In the parable of the talents, Jesus begins with the phrase “For it [the kingdom of heaven] will be like a man going on a journey, who called his servants and entrusted to them his property” (Matthew 25:14 ESV). The story Jesus tells reflects the real-life situation – God is the owner of all of creation, and he has entrusted a great deal of creation-stuff to humans, as those reflecting his image and doing his work in the world. One day the master is going to return, and he will ask for an account of what we’ve done with his stuff. This understanding of our accountability to God is a huge part of our fundraising work. We’re discipling people into a deeper walk with Christ, a deeper level of joy, a life without bondage to money and things.
Our use of money points to our level of submission to Jesus and reveals how deeply we’ve entered an apprentice-relationship with him. Jesus once said “any of you who does not renounce all that he has cannot be my disciple” (Luke 14:33 ESV).
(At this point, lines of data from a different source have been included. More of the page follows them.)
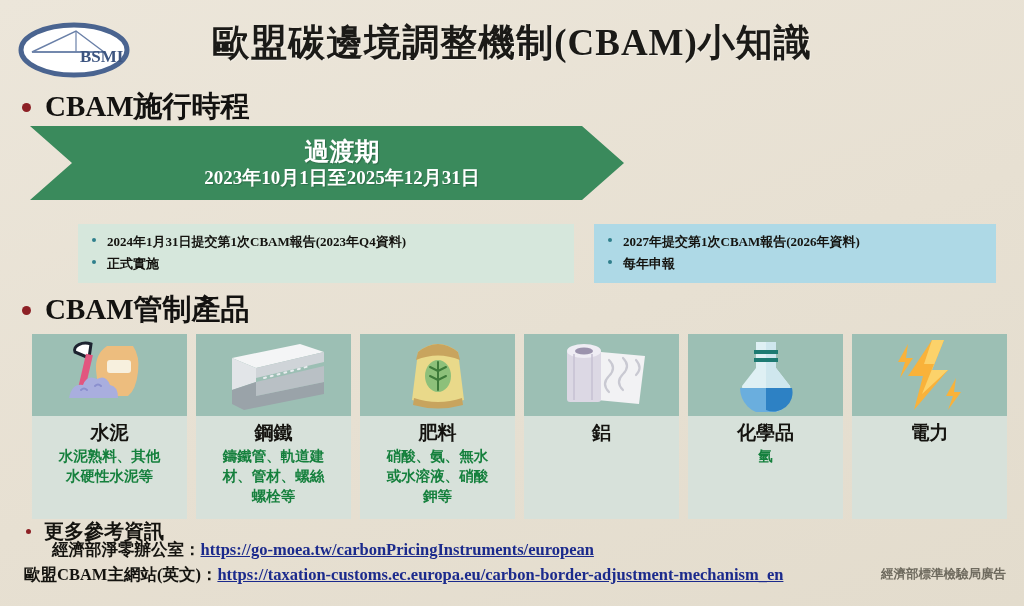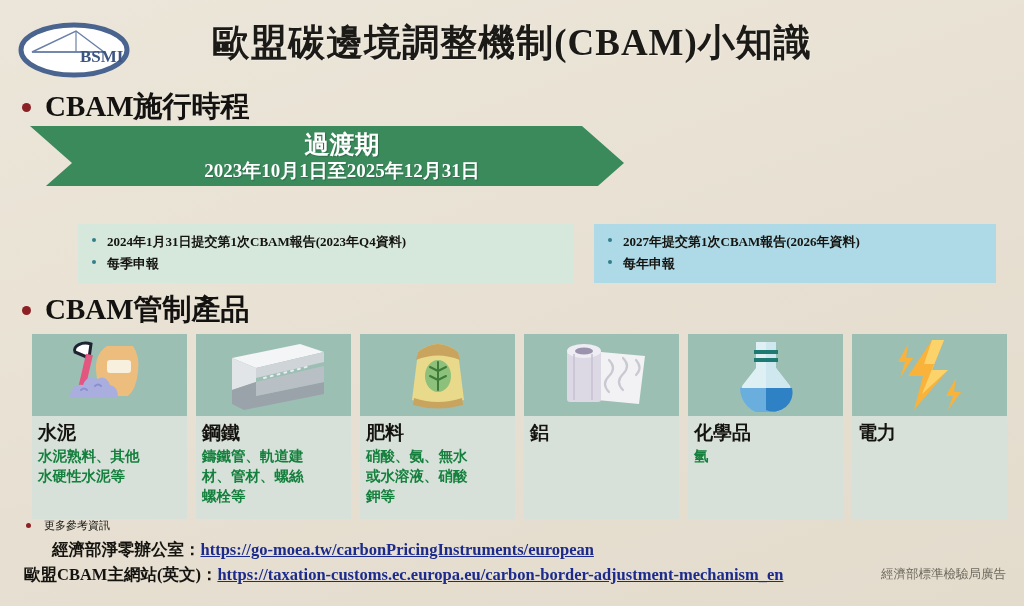--- a/index.html
+++ b/index.html
@@ -52,7 +52,7 @@
   .timeline { position: absolute; left: 30px; top: 126px; width: 966px; height: 74px; }
 
   .chev {
-    position: absolute; top: 0; height: 60px;
+    position: absolute; top: 0; height: 74px;
     display: flex; flex-direction: column;
     align-items: center; justify-content: center;
     color: #ffffff; text-align: center;

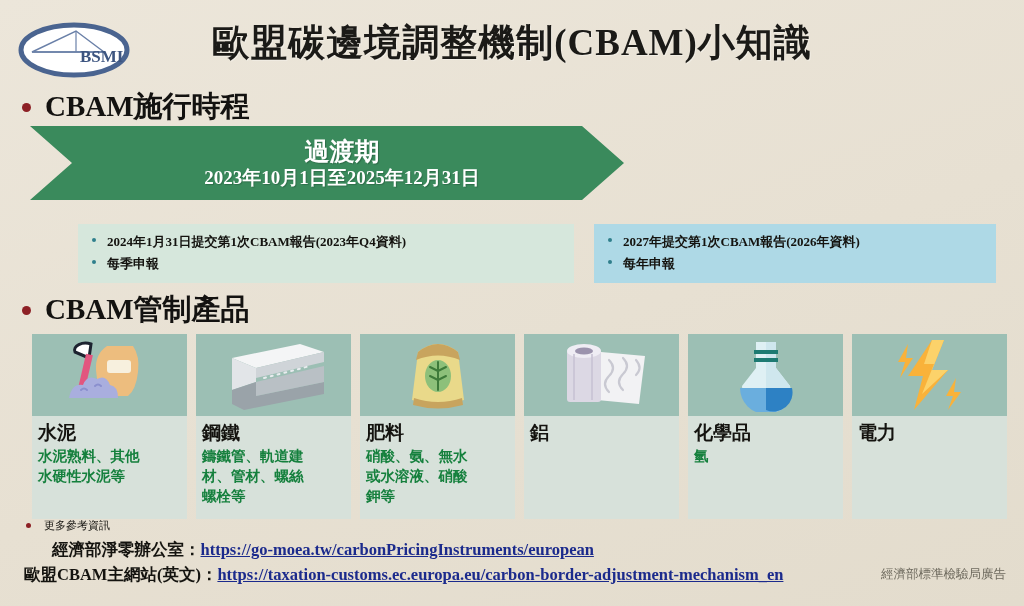--- a/index.html
+++ b/index.html
@@ -177,7 +177,7 @@
   <div class="notebox" id="note-transition">
     <ul>
       <li>2024年1月31日提交第1次CBAM報告(2023年Q4資料)</li>
-      <li>每季申報</li>
+      <li>正式實施</li>
     </ul>
   </div>
   <div class="notebox" id="note-definitive">

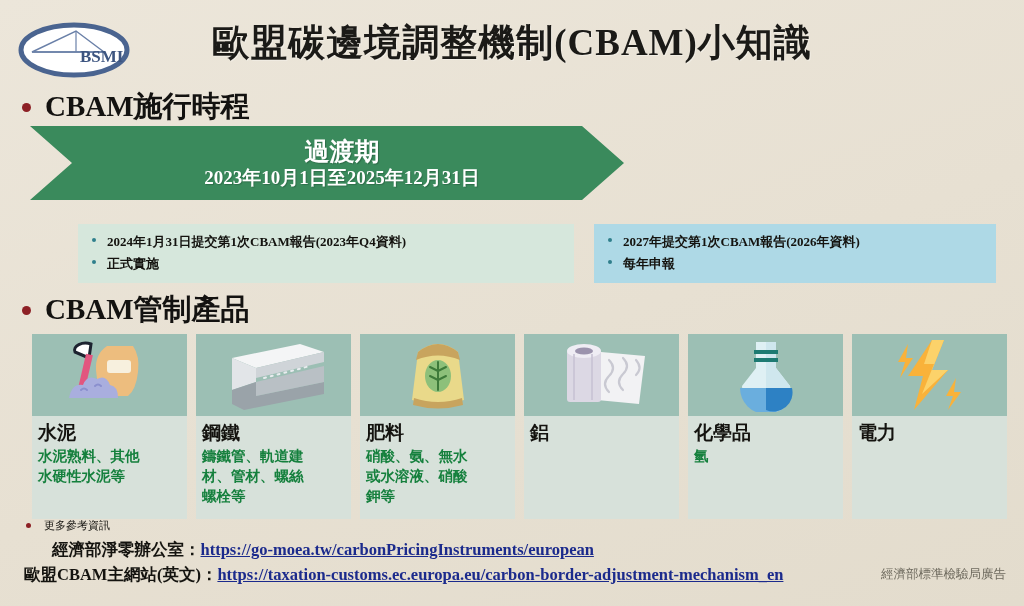--- a/index.html
+++ b/index.html
@@ -111,6 +111,7 @@
   .card .body {
     background: #d7e1da; min-height: 103px;
     padding: 4px 6px 12px;
+    text-align: center;
   }
   .card .name {
     font-weight: bold; font-size: 19px; line-height: 26px; color: #14130f;

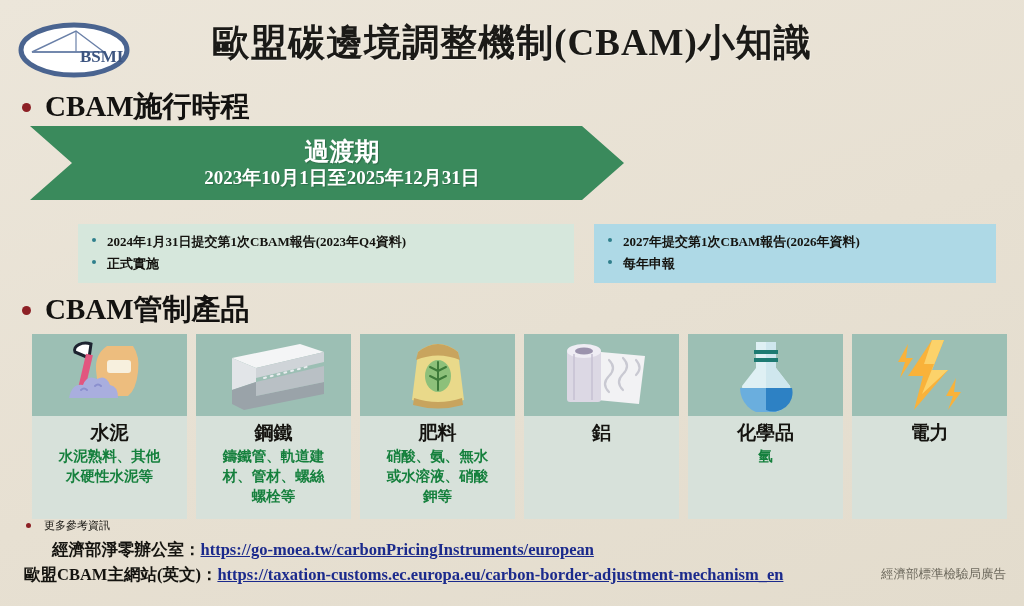--- a/index.html
+++ b/index.html
@@ -125,7 +125,7 @@
     position: absolute; left: 26px; top: 518px;
     display: flex; align-items: center; gap: 13px;
     font-family: "Liberation Serif", "DejaVu Serif", serif;
-    font-weight: normal; font-size: 11px; color: #14130f;
+    font-weight: bold; font-size: 20px; color: #14130f;
   }
   .more-head .dot { width: 5px; height: 5px; border-radius: 50%; background: #8d2025; }
 

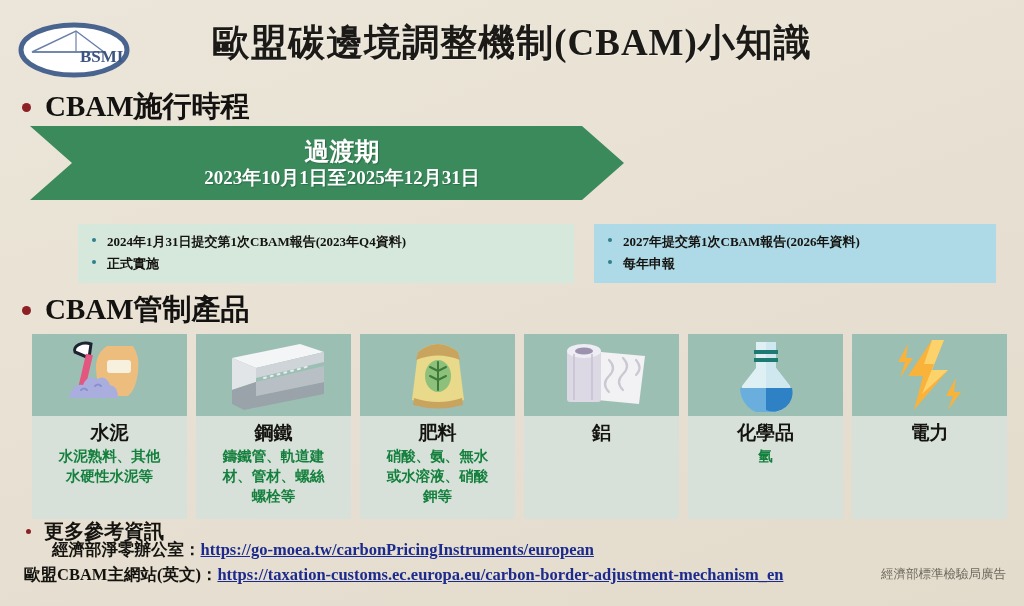--- a/index.html
+++ b/index.html
@@ -143,7 +143,7 @@
 
   .credit {
     position: absolute; right: 18px; top: 566px;
-    font-size: 12.5px; color: #6e6a5e; font-weight: normal; text-align: right;
+    font-size: 12.5px; color: #6e6a5e; font-weight: bold; text-align: right;
   }
 </style>
 </head>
This does not necessarily mean a vow of poverty (although for many throughout the centuries, it has meant that), but that nothing—relational or material—can get in the way of Jesus’ calling on our lives. It’s better to give it up than to let it suck away our spiritual vitality.
Ultimately, there are few things in which a follower of Jesus will find more joy than living a generous life. Jesus did not expect us to give from a purely altruistic soul; he challenges us to think about the rewards we get from generous giving—“And your Father who sees in secret will reward you” (Matthew 6:4 ESV). Paul pointed out that the sacrificial giving of the Philippians would lead to God supplying their “every need … according to his riches in glory in Christ Jesus” (Philippians 4:19 ESV).
Fundraising is no “necessary evil” that we must do in order to get to the real ministry. Fundraising, done well, can be some of the deepest, most rewarding disciple-making ministry we ever experience.